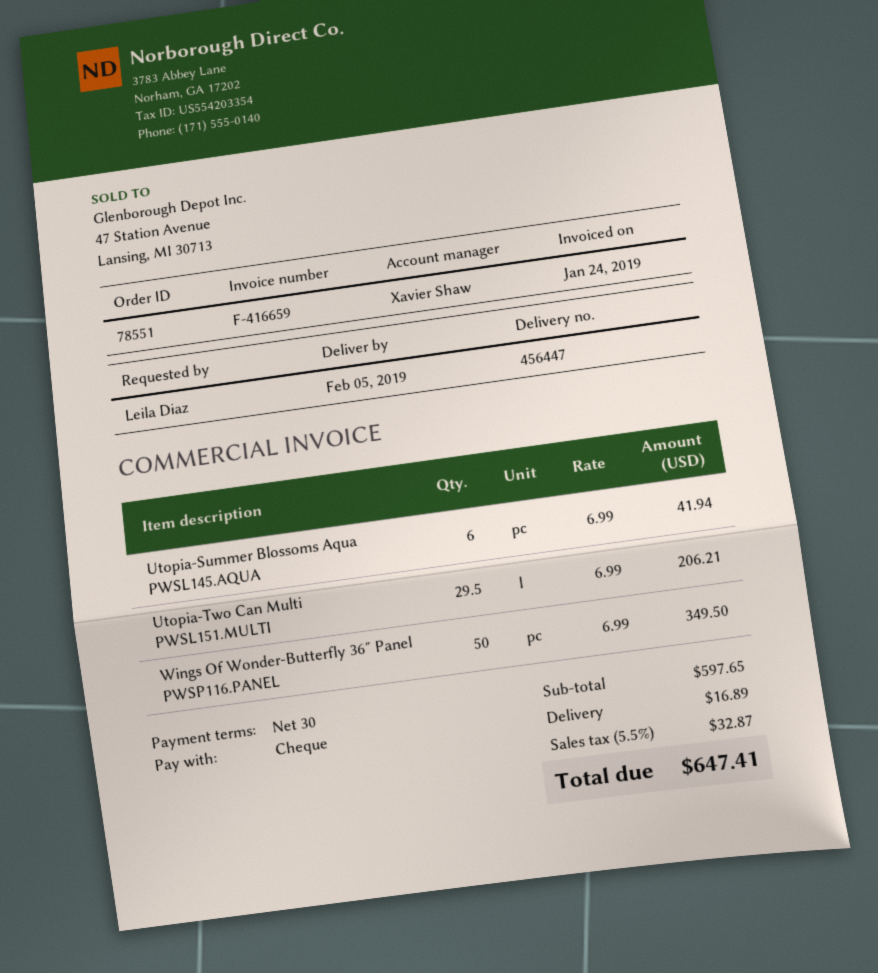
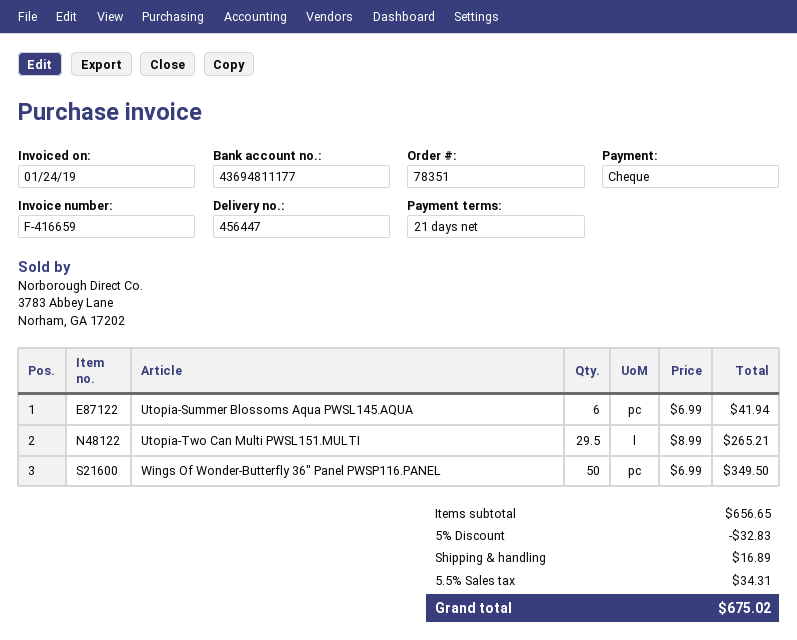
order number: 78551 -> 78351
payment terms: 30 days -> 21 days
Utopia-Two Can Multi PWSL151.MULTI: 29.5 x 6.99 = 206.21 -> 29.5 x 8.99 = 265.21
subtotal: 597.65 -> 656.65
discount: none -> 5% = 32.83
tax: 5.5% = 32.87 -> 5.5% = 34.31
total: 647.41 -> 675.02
== == ==
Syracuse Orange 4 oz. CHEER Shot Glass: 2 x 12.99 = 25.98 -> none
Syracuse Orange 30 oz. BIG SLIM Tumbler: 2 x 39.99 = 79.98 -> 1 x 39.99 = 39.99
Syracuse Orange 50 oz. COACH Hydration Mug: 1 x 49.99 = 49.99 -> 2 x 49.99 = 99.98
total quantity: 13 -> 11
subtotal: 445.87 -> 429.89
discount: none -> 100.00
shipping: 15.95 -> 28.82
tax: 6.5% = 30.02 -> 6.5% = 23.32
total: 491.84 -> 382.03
== == ==
Work request – Your answer should consist only of the lines above between the line holding "Syracuse Orange 4" and the line holding "total: 491.84 -> 382.03", inclusive, each transcribed exactly.

Answer space –
Syracuse Orange 4 oz. CHEER Shot Glass: 2 x 12.99 = 25.98 -> none
Syracuse Orange 30 oz. BIG SLIM Tumbler: 2 x 39.99 = 79.98 -> 1 x 39.99 = 39.99
Syracuse Orange 50 oz. COACH Hydration Mug: 1 x 49.99 = 49.99 -> 2 x 49.99 = 99.98
total quantity: 13 -> 11
subtotal: 445.87 -> 429.89
discount: none -> 100.00
shipping: 15.95 -> 28.82
tax: 6.5% = 30.02 -> 6.5% = 23.32
total: 491.84 -> 382.03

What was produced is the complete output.